108. Der Kampf der Blinden in Stralsund.
In dem Jahre nachher, als der Katzenritter die Katze todt gebissen, also im Jahre 1415, gab der Rath zu Stralsund der Bürgerschaft zu Fastnachten ein Schauspiel, welches fast noch ergötzlicher war, als jenes. Er ließ nämlich auf dem alten Markte alle Blinden aus der Stadt zusammenkommen. Die bekamen jeder eine Keule, und dann wurde ein Schwein in ihre Mitte gebracht, das sie mit den Keulen todtschlagen sollten. Rund um sie her waren Planken gezogen, daß ihnen das Schwein nicht entlaufen konnte.
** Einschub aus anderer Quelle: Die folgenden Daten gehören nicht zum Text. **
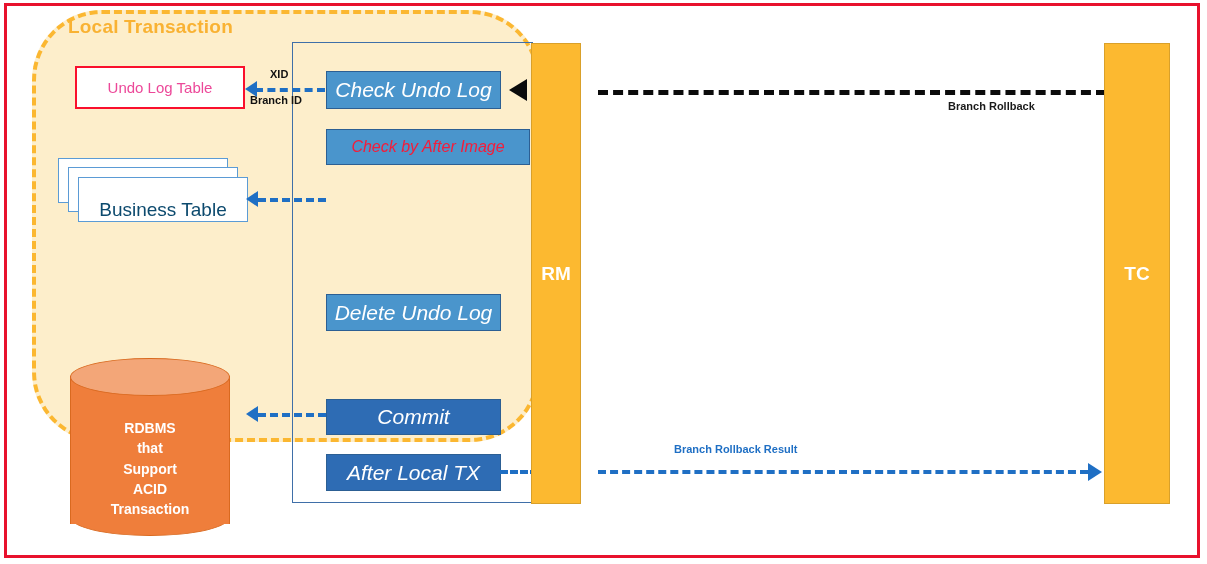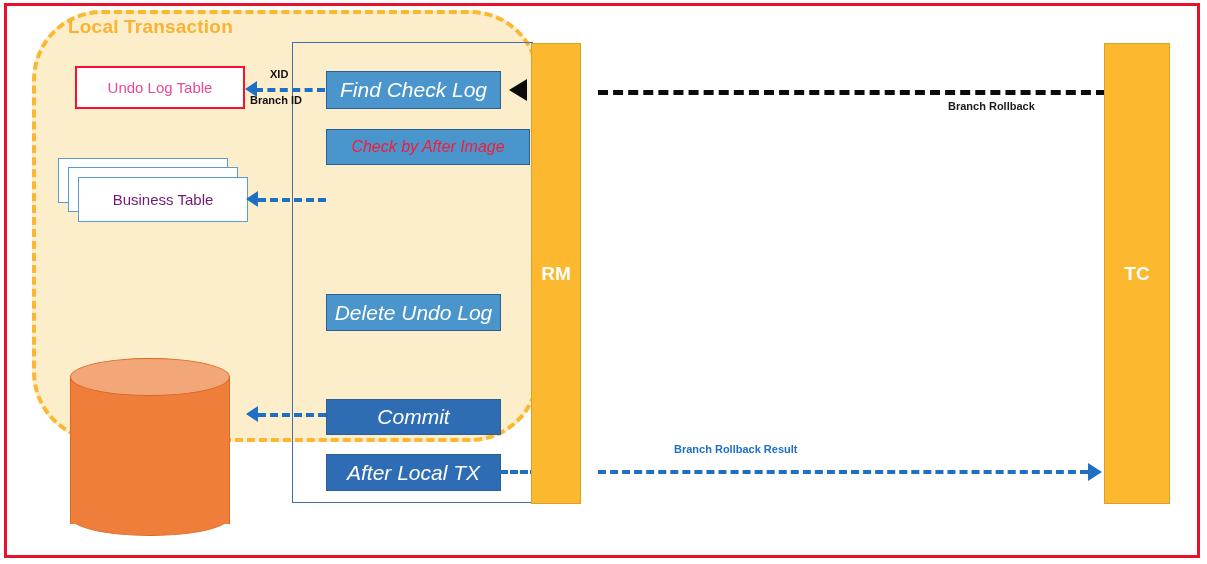"Find Check Log" span { text: Find Check -> Check Undo }
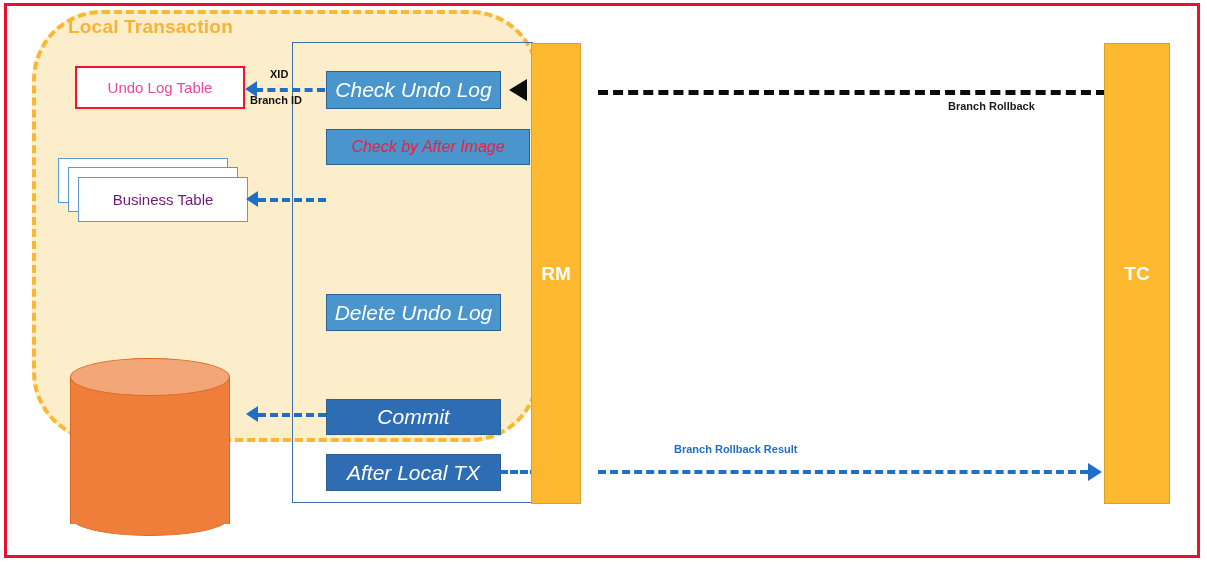"Business Table" .biz3 { align-items: center -> flex-end; color: #701a75 -> #0c4a6e; font-size: 15px -> 19px }
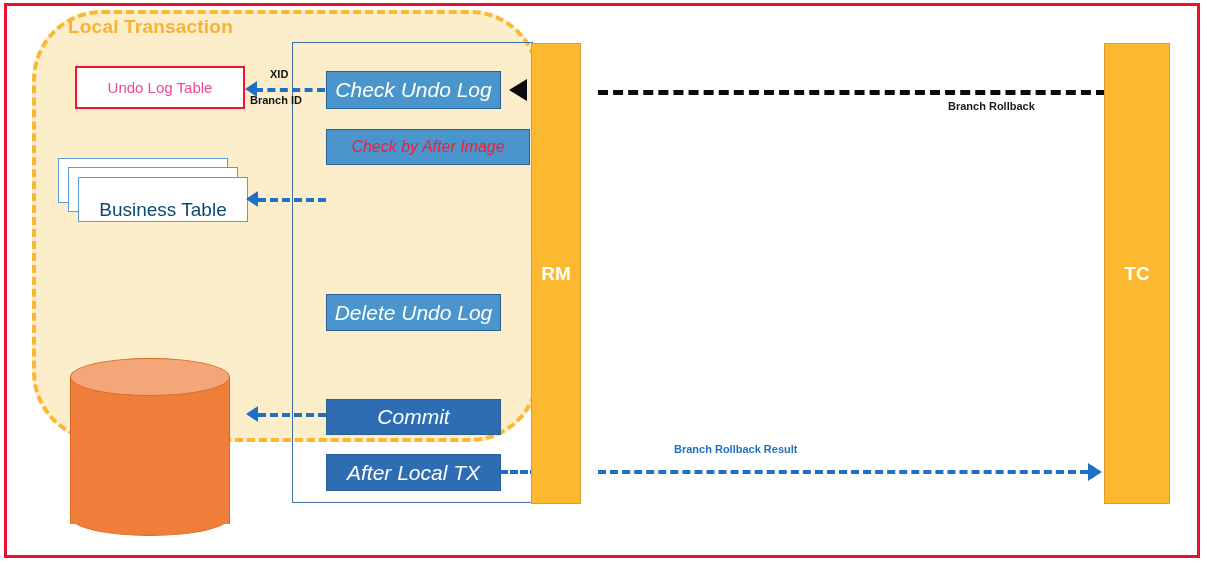"RDBMS" div.cyl-label { html: none -> <div> <div>RDBMS</div> <div>that</div> <div>Support</div> <div>ACID</div> <div>Transaction</div> </div> }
Da gab es denn einen gewaltigen, aber für das [147] versammelte Volk sehr vergnüglichen Spektakel. Denn anstatt das Thier zu treffen, schlugen die blinden Menschen mit ihren Keulen auf einander los, daß sie Löcher und Beulen davontrugen. Anfangs ließen sie sich dadurch in ihrem Eifer nicht stören; auf die Dauer wurden sie aber doch zaghaftig, und nun fühlten sie zuerst vorsichtig mit der Keule hin, wo das Schwein stände, bevor sie zuschlugen. Da tödteten sie es denn zuletzt.
Ein so lachendes Fastnachtsfest hatte man in Stralsund noch nicht erlebt.
Vgl. Stralsundische Chroniken, von Mohnike und Zober, S. 8. 9.